Shining Stars in Africa, with caveats
As we come to the close of the second decade in the twenty first century I would like to highlight the three stars that embody the hopes and challenges of the continent. They represent in my very subjective interpretation, the way forward for the continent because the countries and leaders have achieved milestones that the rest of Africa could learn from. While Covid-19 is the major crisis we all face, for decades Africa has struggled with major socio-economic challenges which have left the continent at the bottom of league tables in most indicators on poverty, health and food insecurity. The major driving force for this situation has been poor governance which has made it difficult for the continent to make use of abundant natural resources and opportunities in economic development and trade and aid flows. The countries in my list are Ghana, Nigeria and Rwanda. They have been chosen because of significant positive developments in governance, specifically relating to voters choice in elections, corruption and the efficacy and efficiency of the government.

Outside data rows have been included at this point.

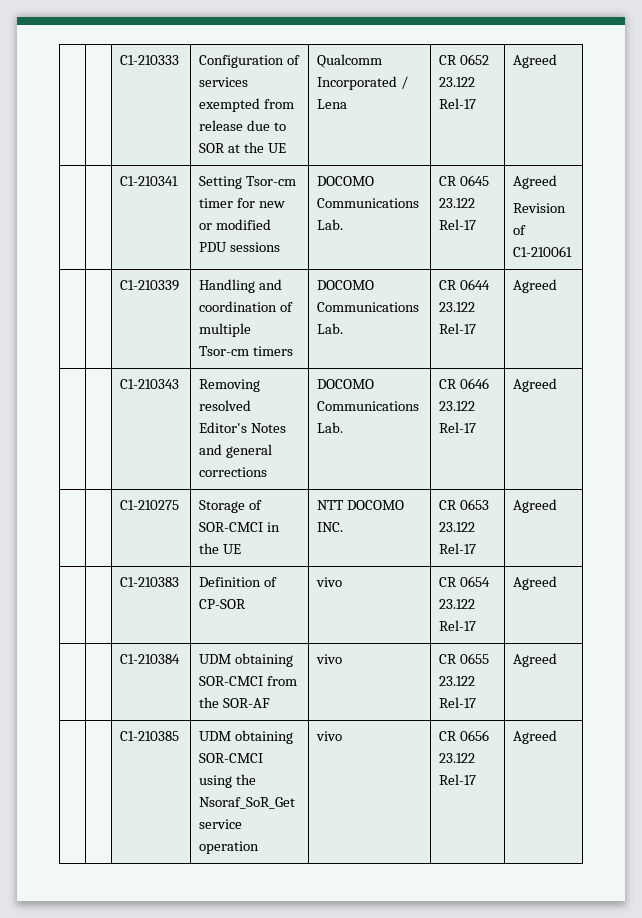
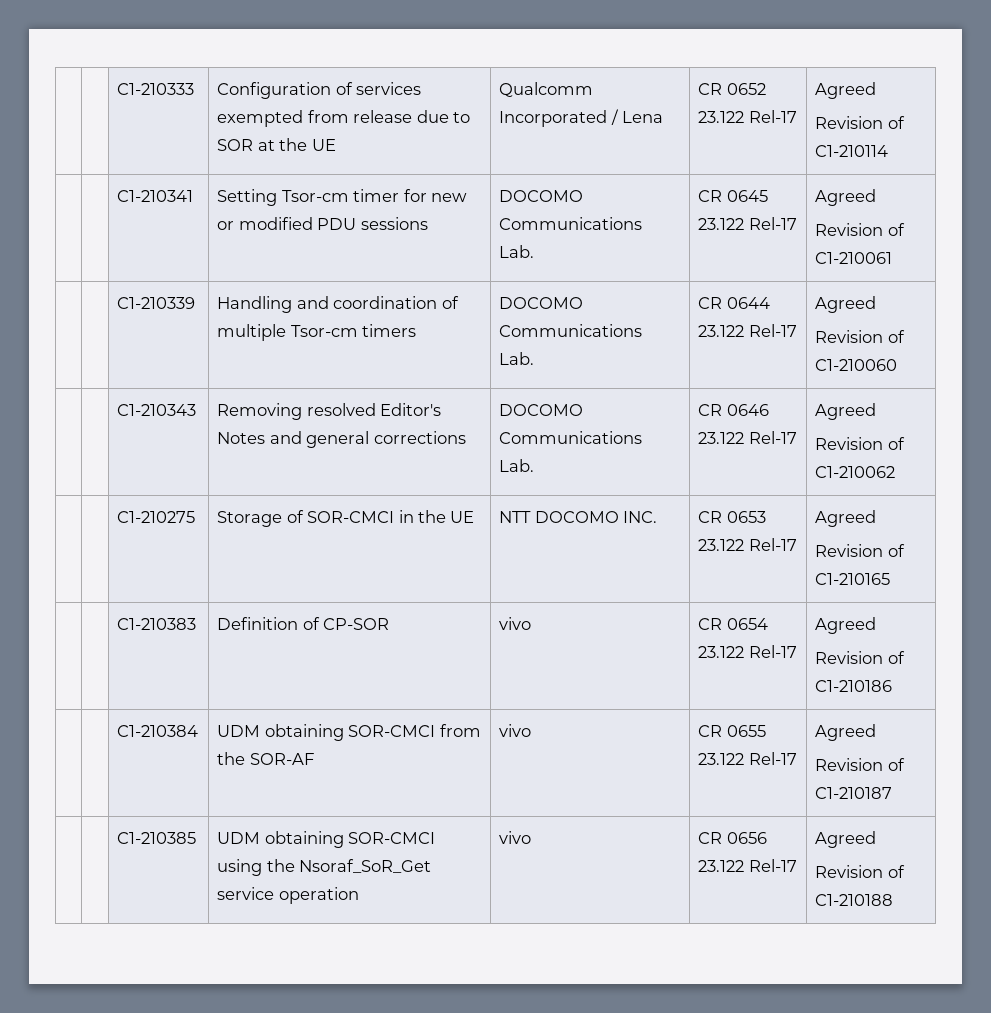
  | | C1-210333 | Configuration of services exempted from release due to SOR at the UE | Qualcomm Incorporated / Lena | CR 0652 23.122 Rel-17 | Agreed
+ Revision of C1-210114
  | | C1-210339 | Handling and coordination of multiple Tsor-cm timers | DOCOMO Communications Lab. | CR 0644 23.122 Rel-17 | Agreed
+ Revision of C1-210060
  | | C1-210343 | Removing resolved Editor's Notes and general corrections | DOCOMO Communications Lab. | CR 0646 23.122 Rel-17 | Agreed
+ Revision of C1-210062
  | | C1-210275 | Storage of SOR-CMCI in the UE | NTT DOCOMO INC. | CR 0653 23.122 Rel-17 | Agreed
+ Revision of C1-210165
  | | C1-210383 | Definition of CP-SOR | vivo | CR 0654 23.122 Rel-17 | Agreed
+ Revision of C1-210186
  | | C1-210384 | UDM obtaining SOR-CMCI from the SOR-AF | vivo | CR 0655 23.122 Rel-17 | Agreed
+ Revision of C1-210187
  | | C1-210385 | UDM obtaining SOR-CMCI using the Nsoraf_SoR_Get service operation | vivo | CR 0656 23.122 Rel-17 | Agreed
+ Revision of C1-210188

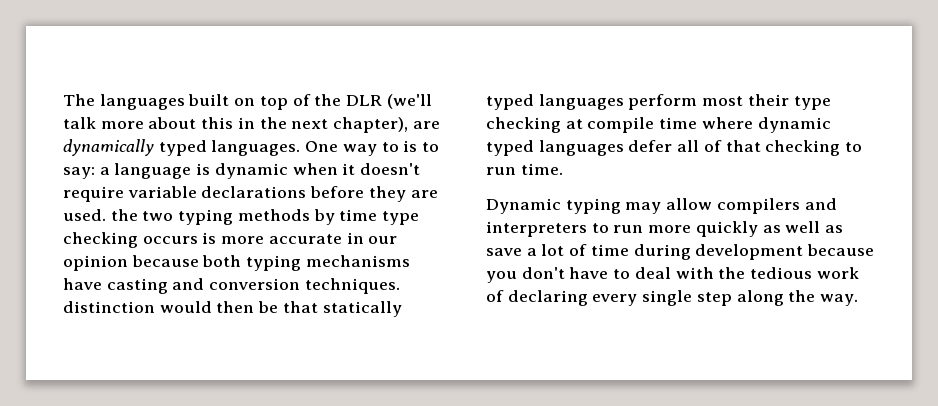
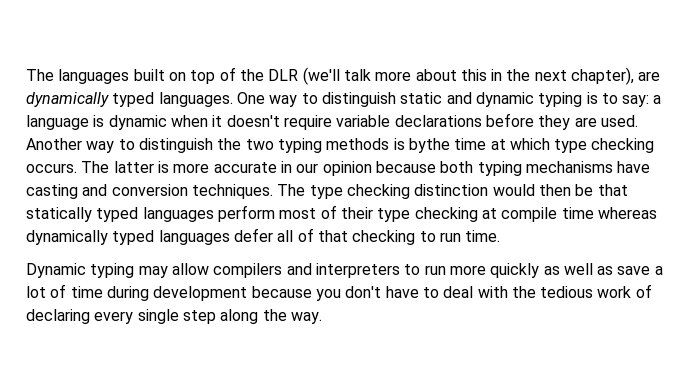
- One way to is to say:
+ One way to distinguish static and dynamic typing is to say:
- a language is dynamic when it doesn't require variable declarations before they are used. the two typing methods by time type checking occurs is more accurate in our opinion because both typing mechanisms have casting and conversion techniques. distinction would then be that statically typed languages perform most their type checking at compile time where dynamic typed languages defer all of that checking to run time.
+ a language is dynamic when it doesn't require variable declarations before they are used. Another way to distinguish the two typing methods is bythe time at which type checking occurs. The latter is more accurate in our opinion because both typing mechanisms have casting and conversion techniques. The type checking distinction would then be that statically typed languages perform most of their type checking at compile time whereas dynamically typed languages defer all of that checking to run time.

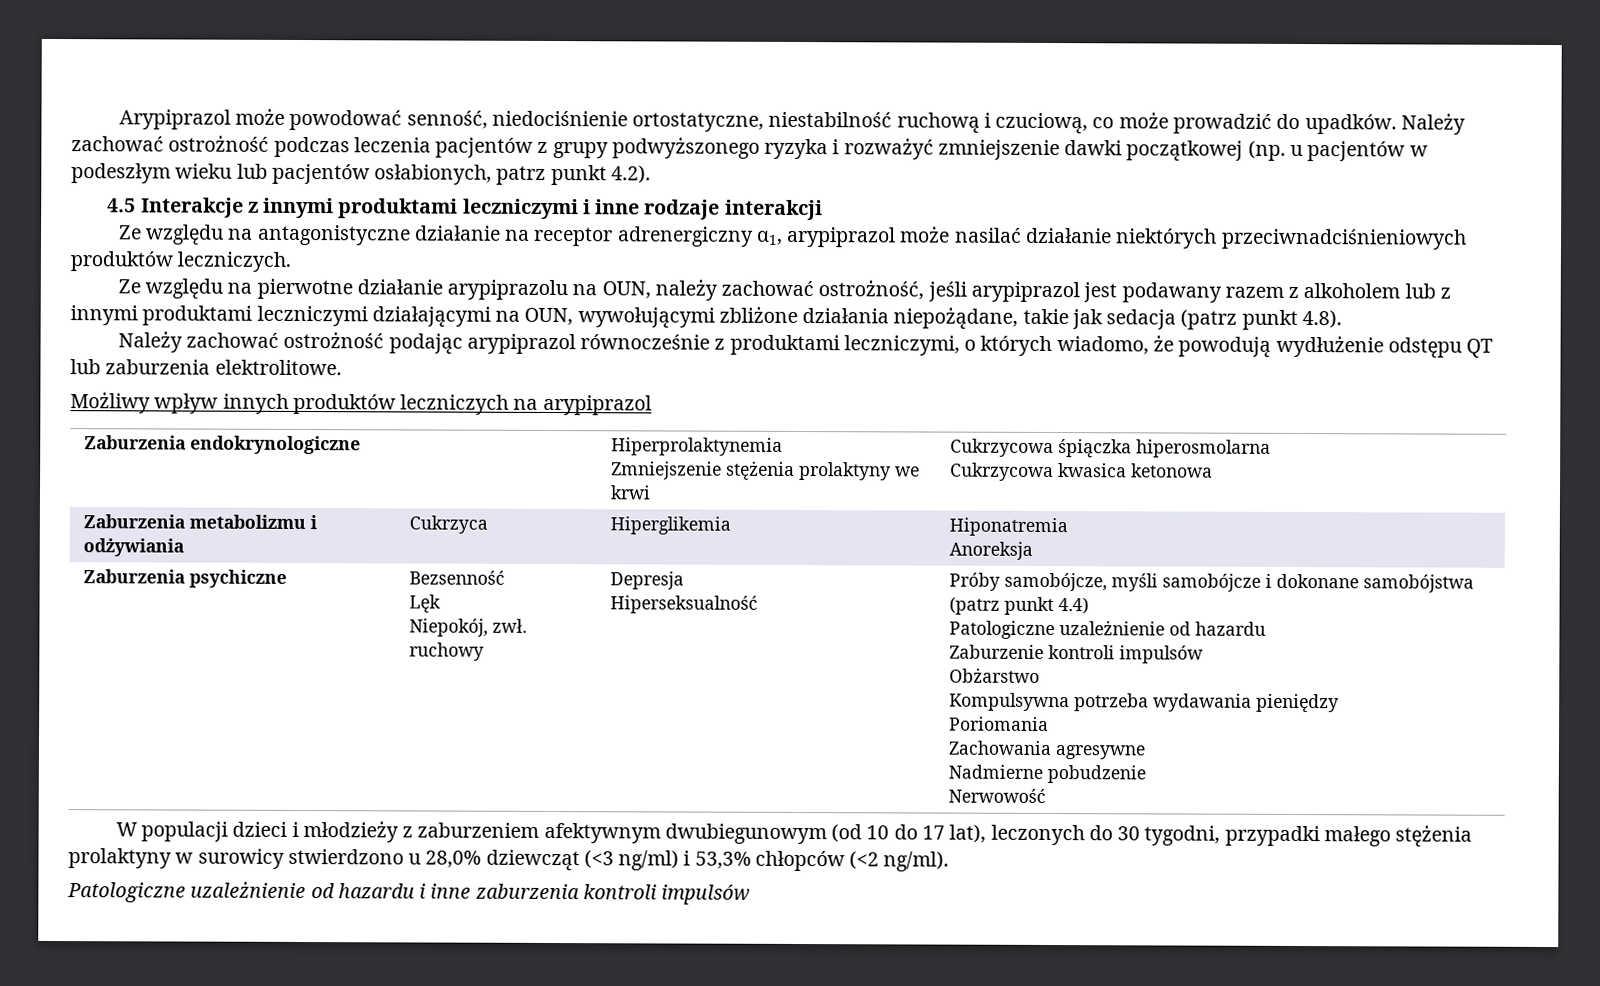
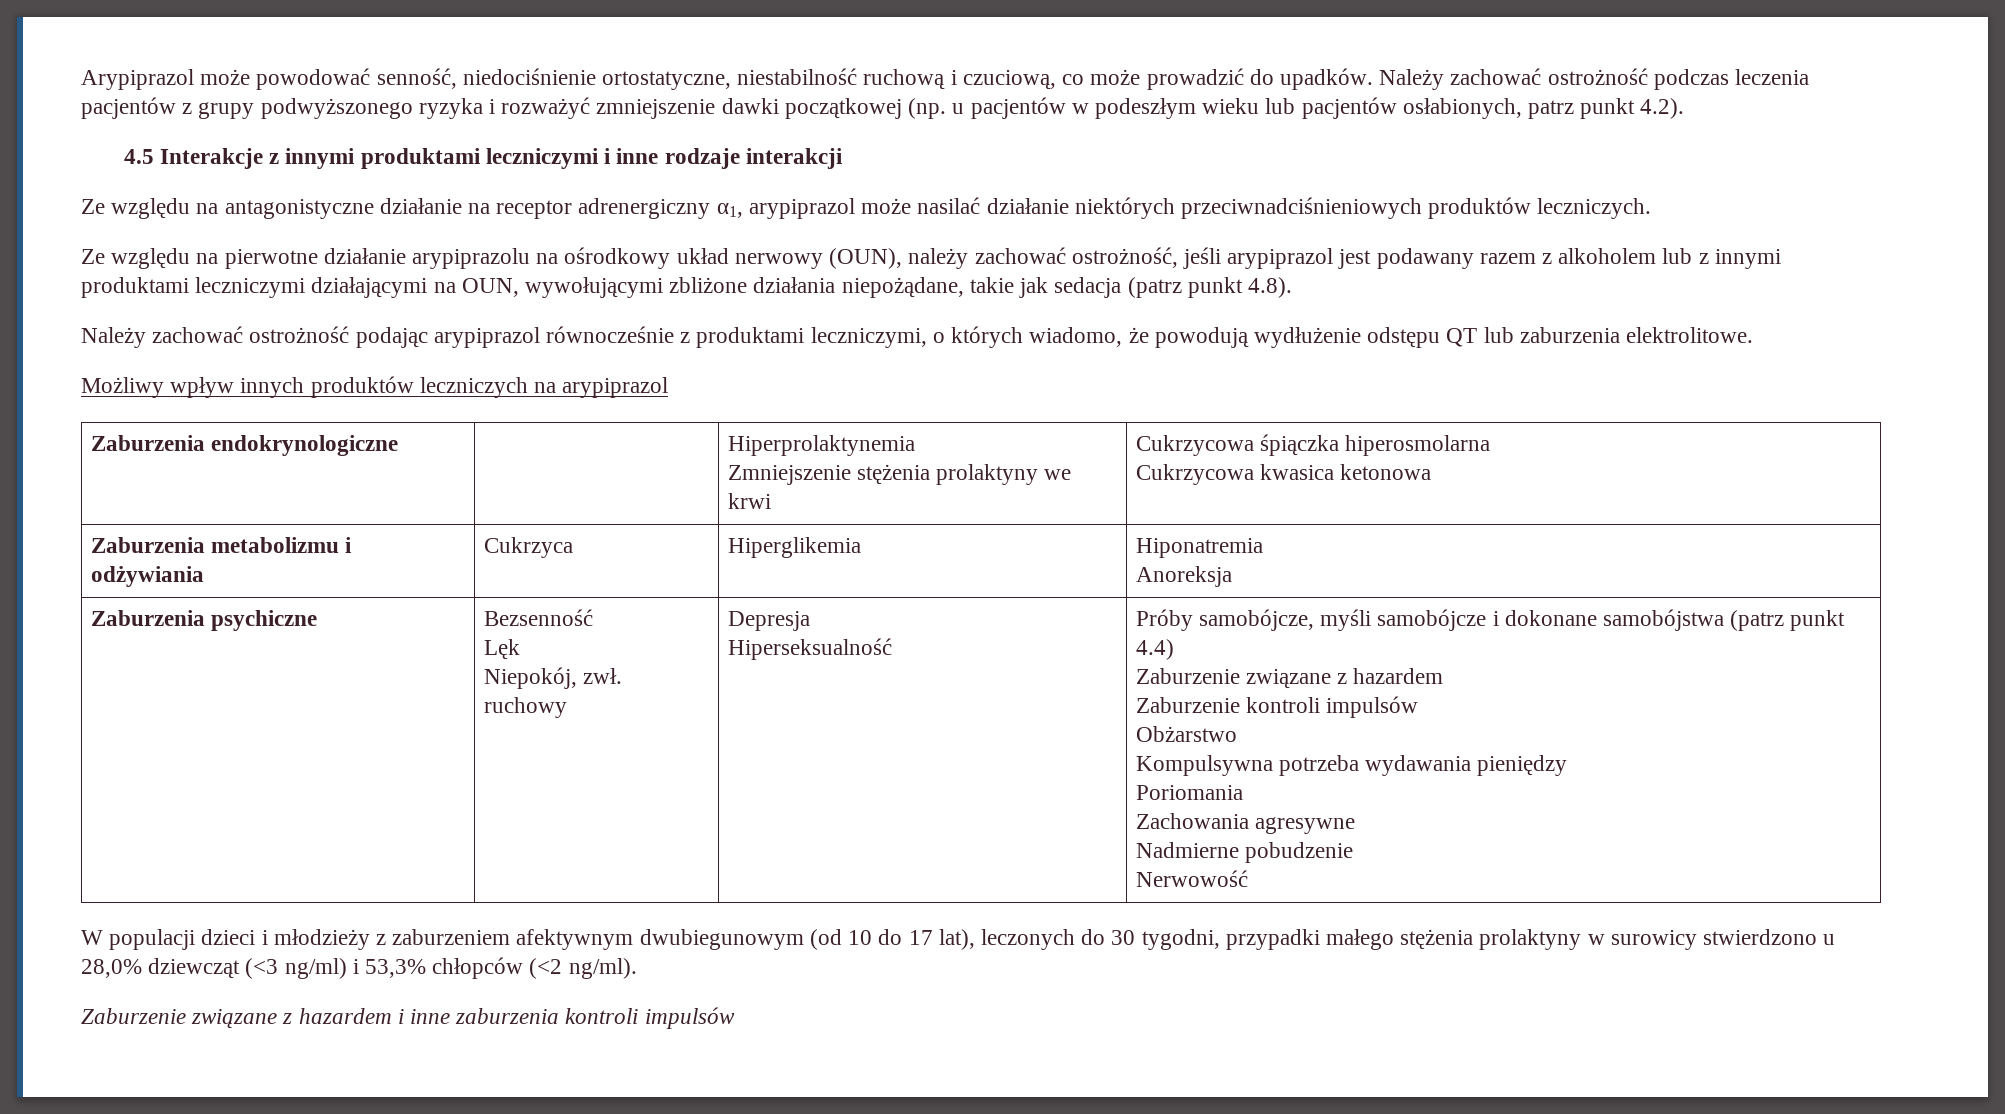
- Ze względu na pierwotne działanie arypiprazolu na OUN, należy zachować ostrożność, jeśli arypiprazol jest podawany razem z alkoholem lub z innymi produktami leczniczymi działającymi na OUN, wywołującymi zbliżone działania niepożądane, takie jak sedacja (patrz punkt 4.8).
+ Ze względu na pierwotne działanie arypiprazolu na ośrodkowy układ nerwowy (OUN), należy zachować ostrożność, jeśli arypiprazol jest podawany razem z alkoholem lub z innymi produktami leczniczymi działającymi na OUN, wywołującymi zbliżone działania niepożądane, takie jak sedacja (patrz punkt 4.8).
  Zaburzenia psychiczne | Bezsenność
  Lęk
  Niepokój, zwł. ruchowy | Depresja
  Hiperseksualność | Próby samobójcze, myśli samobójcze i dokonane samobójstwa (patrz punkt 4.4)
- Patologiczne uzależnienie od hazardu
+ Zaburzenie związane z hazardem
- Patologiczne uzależnienie od hazardu i inne zaburzenia kontroli impulsów
+ Zaburzenie związane z hazardem i inne zaburzenia kontroli impulsów

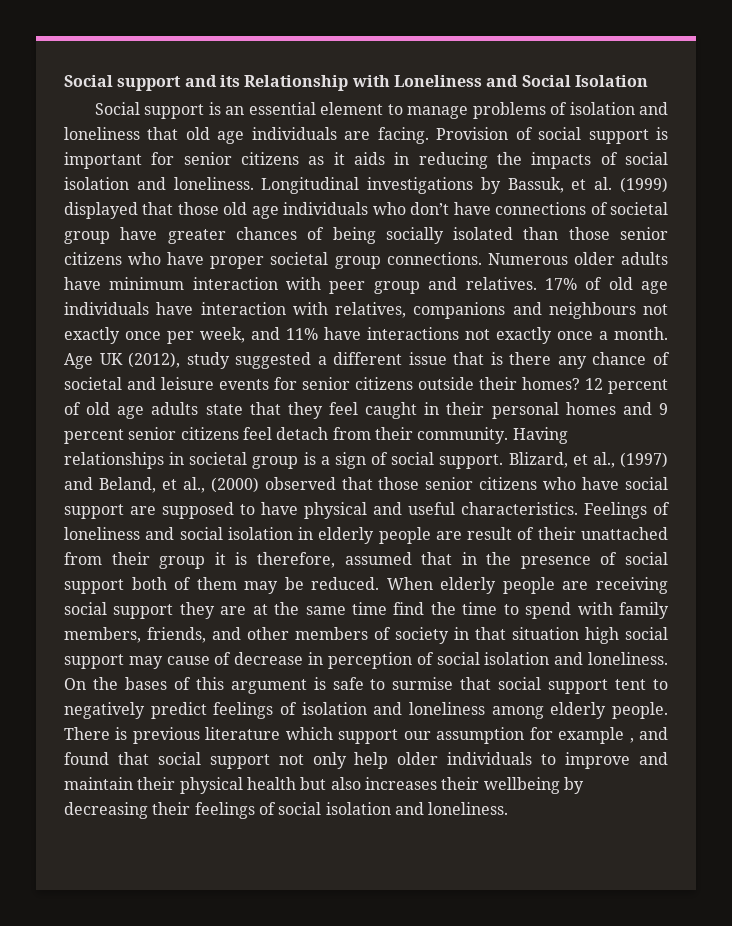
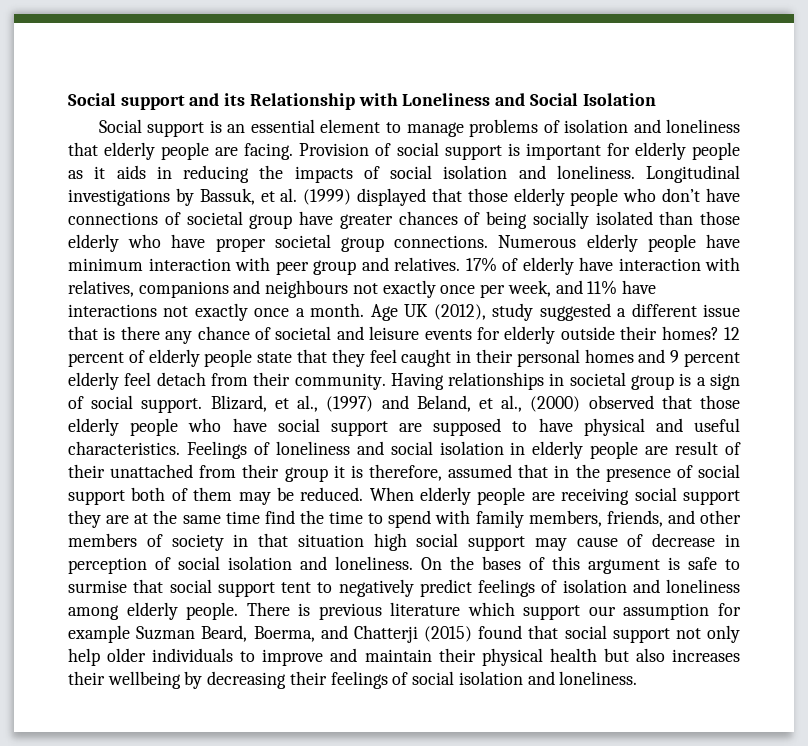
- Social support is an essential element to manage problems of isolation and loneliness that old age individuals are facing.
+ Social support is an essential element to manage problems of isolation and loneliness that elderly people are facing.
- Provision of social support is important for senior citizens as it aids in reducing the impacts of social isolation and loneliness.
+ Provision of social support is important for elderly people as it aids in reducing the impacts of social isolation and loneliness.
- Longitudinal investigations by Bassuk, et al. (1999) displayed that those old age individuals who don’t have connections of societal group have greater chances of being socially isolated than those senior citizens who have proper societal group connections.
+ Longitudinal investigations by Bassuk, et al. (1999) displayed that those elderly people who don’t have connections of societal group have greater chances of being socially isolated than those elderly who have proper societal group connections.
- Numerous older adults have minimum interaction with peer group and relatives.
+ Numerous elderly people have minimum interaction with peer group and relatives.
- 17% of old age individuals have interaction with relatives, companions and neighbours not exactly once per week, and 11% have interactions not exactly once a month.
+ 17% of elderly have interaction with relatives, companions and neighbours not exactly once per week, and 11% have interactions not exactly once a month.
- Age UK (2012), study suggested a different issue that is there any chance of societal and leisure events for senior citizens outside their homes?
+ Age UK (2012), study suggested a different issue that is there any chance of societal and leisure events for elderly outside their homes?
- 12 percent of old age adults state that they feel caught in their personal homes and 9 percent senior citizens feel detach from their community.
+ 12 percent of elderly people state that they feel caught in their personal homes and 9 percent elderly feel detach from their community.
- Blizard, et al., (1997) and Beland, et al., (2000) observed that those senior citizens who have social support are supposed to have physical and useful characteristics.
+ Blizard, et al., (1997) and Beland, et al., (2000) observed that those elderly people who have social support are supposed to have physical and useful characteristics.
- There is previous literature which support our assumption for example , and found that social support not only help older individuals to improve and maintain their physical health but also increases their wellbeing by decreasing their feelings of social isolation and loneliness.
+ There is previous literature which support our assumption for example Suzman Beard, Boerma, and Chatterji (2015) found that social support not only help older individuals to improve and maintain their physical health but also increases their wellbeing by decreasing their feelings of social isolation and loneliness.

Ghana which led the way in terms of gaining independence has also led in terms of democracy, having changed governments peacefully multiple times in the last three decades. In fair and reasonably well managed elections, voters have punished/rewarded parties on the basis of their record in government and/or their positions relating to major issues. Ghana’s move to the democratic model is an interesting one, with a brutal break initiated by Flight Lieutenant Jerry Rawlins who took over in a military coup three decades ago but then peacefully accepted the will of voters when they rejected his party. Since then voters have held the sway, the media and judiciary have been reasonably independent by African and world standards. The democratic model is still work in progress with voting patterns often reflecting ethnic loyalties and significant levels of fake news because journalists have been “bought” and corruption. In 2015 Transparency International’s Global Corruption Barometer cited Ghana as the second worst performer in Africa in a survey of people’s views on corruption, with 76% saying that corruption had increased. Voters no doubt considered that flaw with the government among other reasons when they decided to remove the party in government at the time of the Transparency report as noted in a review of a presentation by the president at the time.
When it comes to probably the most crucial indicator, economic growth, democracy has definitely been an improvement since Rawlins stepped in three decades ago when the country was at its nadir. The current government took note and made the economy its major focus, with the country recording the fastest growth in Africa and indeed the world at 8.3% in 2018 and 8.8% in 2019. The 2019 rate was double that of emerging economies and significantly higher than world growth. While the IMF attributes much of that to new crude oil production and gold and cocoa, it highlighted a stable democracy and initiatives to formalize the economy. The government is obviously aware that it has to perform for its ultimate boss, the Ghanaian voter, taking into account the fact that its predecessor was kicked out of government partly because of the country’s lacklustre economic performance, corruption and scandals. It should be noted that the democratic model can have a negative effect on the economy with regards to two developments. Firstly, the current government has a bloated administration with an unduly large number of ministers. The government has a policy of setting up factories in all administrative regions. These policies which are geared towards building support in all regions and ethnic groups are a move away from purely economic efficiency criteria.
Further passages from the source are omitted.